__What you will do__. In the listing below, find the line containing "ALUMINIUM-BASTELDRAHT, SCHWARZ, 1" and the line containing "tax: 7% = 278.92 -> 7% = 277.17". Repeat exactly those two lines and every line between them.

__Material provided__.

****************************************

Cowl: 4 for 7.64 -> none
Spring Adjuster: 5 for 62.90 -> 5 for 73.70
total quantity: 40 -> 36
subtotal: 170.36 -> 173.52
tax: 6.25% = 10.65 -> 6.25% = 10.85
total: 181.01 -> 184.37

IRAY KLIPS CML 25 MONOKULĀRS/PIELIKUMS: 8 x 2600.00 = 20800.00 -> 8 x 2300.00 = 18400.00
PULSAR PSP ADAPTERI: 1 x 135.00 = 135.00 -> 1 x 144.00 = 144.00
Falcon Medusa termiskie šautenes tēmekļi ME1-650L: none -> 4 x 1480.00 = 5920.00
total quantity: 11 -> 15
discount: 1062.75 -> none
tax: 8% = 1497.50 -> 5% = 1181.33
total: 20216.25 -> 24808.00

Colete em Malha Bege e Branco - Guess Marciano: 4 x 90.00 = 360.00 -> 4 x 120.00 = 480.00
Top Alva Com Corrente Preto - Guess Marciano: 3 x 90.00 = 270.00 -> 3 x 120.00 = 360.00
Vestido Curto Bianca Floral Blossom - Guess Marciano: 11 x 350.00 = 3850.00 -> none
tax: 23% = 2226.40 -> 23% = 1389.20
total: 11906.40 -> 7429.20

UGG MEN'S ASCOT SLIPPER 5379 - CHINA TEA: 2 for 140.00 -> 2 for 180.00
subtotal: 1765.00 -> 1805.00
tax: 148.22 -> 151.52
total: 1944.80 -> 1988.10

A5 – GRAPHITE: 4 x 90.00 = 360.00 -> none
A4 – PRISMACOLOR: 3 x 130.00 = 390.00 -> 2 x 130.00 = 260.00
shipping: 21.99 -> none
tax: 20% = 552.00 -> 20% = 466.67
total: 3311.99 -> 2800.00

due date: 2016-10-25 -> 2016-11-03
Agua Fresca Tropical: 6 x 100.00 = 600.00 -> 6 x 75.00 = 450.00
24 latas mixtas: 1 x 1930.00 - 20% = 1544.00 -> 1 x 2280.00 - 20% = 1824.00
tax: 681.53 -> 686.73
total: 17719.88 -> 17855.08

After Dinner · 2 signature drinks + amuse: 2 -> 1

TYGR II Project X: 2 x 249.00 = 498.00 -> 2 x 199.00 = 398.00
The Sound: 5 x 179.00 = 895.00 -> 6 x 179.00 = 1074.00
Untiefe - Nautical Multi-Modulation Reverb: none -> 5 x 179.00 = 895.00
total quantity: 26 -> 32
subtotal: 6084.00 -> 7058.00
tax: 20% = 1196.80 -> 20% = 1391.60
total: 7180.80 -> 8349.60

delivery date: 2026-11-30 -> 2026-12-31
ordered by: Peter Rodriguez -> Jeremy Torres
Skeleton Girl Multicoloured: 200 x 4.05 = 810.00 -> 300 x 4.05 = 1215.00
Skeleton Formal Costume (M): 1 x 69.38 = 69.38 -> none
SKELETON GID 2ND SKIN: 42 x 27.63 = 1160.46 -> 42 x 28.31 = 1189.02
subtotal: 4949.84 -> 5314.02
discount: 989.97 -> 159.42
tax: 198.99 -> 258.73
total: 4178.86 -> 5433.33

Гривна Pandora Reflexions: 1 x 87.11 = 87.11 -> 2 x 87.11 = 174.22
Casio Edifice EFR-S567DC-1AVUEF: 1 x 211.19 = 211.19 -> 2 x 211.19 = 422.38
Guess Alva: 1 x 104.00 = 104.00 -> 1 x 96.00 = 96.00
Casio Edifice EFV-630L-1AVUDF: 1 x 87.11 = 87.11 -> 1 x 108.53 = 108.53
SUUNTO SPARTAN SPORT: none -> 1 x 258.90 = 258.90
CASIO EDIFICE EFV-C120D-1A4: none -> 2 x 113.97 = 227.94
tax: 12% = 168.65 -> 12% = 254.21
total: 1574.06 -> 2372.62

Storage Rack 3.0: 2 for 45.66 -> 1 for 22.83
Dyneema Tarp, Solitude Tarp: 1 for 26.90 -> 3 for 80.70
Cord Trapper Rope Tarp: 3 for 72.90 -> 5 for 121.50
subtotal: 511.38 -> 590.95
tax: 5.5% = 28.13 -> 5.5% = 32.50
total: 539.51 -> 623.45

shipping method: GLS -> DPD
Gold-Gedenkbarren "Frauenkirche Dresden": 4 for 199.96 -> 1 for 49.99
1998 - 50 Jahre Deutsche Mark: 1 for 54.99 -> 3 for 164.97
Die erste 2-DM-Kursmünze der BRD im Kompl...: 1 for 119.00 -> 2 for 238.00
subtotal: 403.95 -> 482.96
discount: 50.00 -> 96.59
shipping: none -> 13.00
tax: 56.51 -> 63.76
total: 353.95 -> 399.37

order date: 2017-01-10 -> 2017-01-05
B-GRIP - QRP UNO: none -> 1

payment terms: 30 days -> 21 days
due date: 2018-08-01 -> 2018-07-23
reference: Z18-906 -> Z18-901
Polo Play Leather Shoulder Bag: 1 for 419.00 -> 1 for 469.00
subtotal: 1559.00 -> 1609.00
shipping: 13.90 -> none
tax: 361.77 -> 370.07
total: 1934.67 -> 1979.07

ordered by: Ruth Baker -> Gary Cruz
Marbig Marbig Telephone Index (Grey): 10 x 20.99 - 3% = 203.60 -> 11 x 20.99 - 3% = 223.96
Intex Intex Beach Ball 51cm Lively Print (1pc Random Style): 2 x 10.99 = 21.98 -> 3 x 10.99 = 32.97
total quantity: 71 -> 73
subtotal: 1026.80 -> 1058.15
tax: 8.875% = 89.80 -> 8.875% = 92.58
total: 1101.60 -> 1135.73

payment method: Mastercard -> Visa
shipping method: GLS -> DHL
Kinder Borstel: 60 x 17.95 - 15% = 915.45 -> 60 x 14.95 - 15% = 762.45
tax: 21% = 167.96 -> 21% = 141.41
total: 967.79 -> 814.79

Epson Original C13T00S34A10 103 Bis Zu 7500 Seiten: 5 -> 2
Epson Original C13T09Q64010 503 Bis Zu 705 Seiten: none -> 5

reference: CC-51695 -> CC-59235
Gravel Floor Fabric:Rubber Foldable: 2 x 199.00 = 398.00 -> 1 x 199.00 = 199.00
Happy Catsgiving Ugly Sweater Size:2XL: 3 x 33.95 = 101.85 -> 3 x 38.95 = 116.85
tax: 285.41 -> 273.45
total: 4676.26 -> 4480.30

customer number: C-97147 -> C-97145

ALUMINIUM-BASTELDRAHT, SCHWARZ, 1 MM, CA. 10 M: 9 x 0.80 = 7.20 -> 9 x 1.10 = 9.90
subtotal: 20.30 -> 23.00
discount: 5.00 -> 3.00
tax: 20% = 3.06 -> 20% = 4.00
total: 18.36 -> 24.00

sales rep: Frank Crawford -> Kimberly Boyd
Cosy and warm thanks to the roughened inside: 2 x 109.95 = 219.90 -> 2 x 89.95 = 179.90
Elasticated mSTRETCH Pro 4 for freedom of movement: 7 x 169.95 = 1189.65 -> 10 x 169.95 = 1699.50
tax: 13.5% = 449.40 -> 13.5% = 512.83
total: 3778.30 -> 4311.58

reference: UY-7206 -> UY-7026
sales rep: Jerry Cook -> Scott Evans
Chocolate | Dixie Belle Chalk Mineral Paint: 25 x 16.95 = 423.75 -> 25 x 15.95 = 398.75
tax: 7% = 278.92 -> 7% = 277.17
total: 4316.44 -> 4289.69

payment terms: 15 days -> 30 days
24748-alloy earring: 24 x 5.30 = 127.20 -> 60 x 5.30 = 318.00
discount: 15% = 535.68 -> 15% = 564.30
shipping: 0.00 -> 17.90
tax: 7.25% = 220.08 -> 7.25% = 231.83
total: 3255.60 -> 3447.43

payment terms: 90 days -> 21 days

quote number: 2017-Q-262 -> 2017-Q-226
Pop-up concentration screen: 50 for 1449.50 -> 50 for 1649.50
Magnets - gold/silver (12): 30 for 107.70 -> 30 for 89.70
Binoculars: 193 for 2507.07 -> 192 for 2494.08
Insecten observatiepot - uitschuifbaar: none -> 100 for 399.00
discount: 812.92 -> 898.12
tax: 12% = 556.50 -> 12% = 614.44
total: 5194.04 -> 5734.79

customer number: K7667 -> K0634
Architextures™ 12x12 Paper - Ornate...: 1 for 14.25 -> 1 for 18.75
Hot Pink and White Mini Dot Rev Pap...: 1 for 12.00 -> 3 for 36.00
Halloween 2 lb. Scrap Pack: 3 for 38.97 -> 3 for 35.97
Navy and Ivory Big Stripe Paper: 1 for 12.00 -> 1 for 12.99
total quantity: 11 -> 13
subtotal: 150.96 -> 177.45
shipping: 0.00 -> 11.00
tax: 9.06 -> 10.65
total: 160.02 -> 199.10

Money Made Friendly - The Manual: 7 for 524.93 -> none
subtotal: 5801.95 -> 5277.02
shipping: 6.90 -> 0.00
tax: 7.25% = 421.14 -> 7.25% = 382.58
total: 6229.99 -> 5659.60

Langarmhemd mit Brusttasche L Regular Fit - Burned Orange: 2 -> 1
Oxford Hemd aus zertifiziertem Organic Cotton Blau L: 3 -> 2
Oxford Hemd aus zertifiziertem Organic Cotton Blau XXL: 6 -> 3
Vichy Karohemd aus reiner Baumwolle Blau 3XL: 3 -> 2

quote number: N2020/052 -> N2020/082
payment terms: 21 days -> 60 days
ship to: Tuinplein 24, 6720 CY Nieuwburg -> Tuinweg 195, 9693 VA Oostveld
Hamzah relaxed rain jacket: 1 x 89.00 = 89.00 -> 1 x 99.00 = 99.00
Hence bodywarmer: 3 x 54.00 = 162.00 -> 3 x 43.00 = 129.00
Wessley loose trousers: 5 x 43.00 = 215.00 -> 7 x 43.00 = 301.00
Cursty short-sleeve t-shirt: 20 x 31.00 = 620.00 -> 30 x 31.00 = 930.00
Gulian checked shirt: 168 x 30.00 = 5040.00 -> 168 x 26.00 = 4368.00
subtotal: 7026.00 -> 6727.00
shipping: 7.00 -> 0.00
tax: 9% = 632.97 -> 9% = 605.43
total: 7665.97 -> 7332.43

****************************************

__Result of this task__.
ALUMINIUM-BASTELDRAHT, SCHWARZ, 1 MM, CA. 10 M: 9 x 0.80 = 7.20 -> 9 x 1.10 = 9.90
subtotal: 20.30 -> 23.00
discount: 5.00 -> 3.00
tax: 20% = 3.06 -> 20% = 4.00
total: 18.36 -> 24.00

sales rep: Frank Crawford -> Kimberly Boyd
Cosy and warm thanks to the roughened inside: 2 x 109.95 = 219.90 -> 2 x 89.95 = 179.90
Elasticated mSTRETCH Pro 4 for freedom of movement: 7 x 169.95 = 1189.65 -> 10 x 169.95 = 1699.50
tax: 13.5% = 449.40 -> 13.5% = 512.83
total: 3778.30 -> 4311.58

reference: UY-7206 -> UY-7026
sales rep: Jerry Cook -> Scott Evans
Chocolate | Dixie Belle Chalk Mineral Paint: 25 x 16.95 = 423.75 -> 25 x 15.95 = 398.75
tax: 7% = 278.92 -> 7% = 277.17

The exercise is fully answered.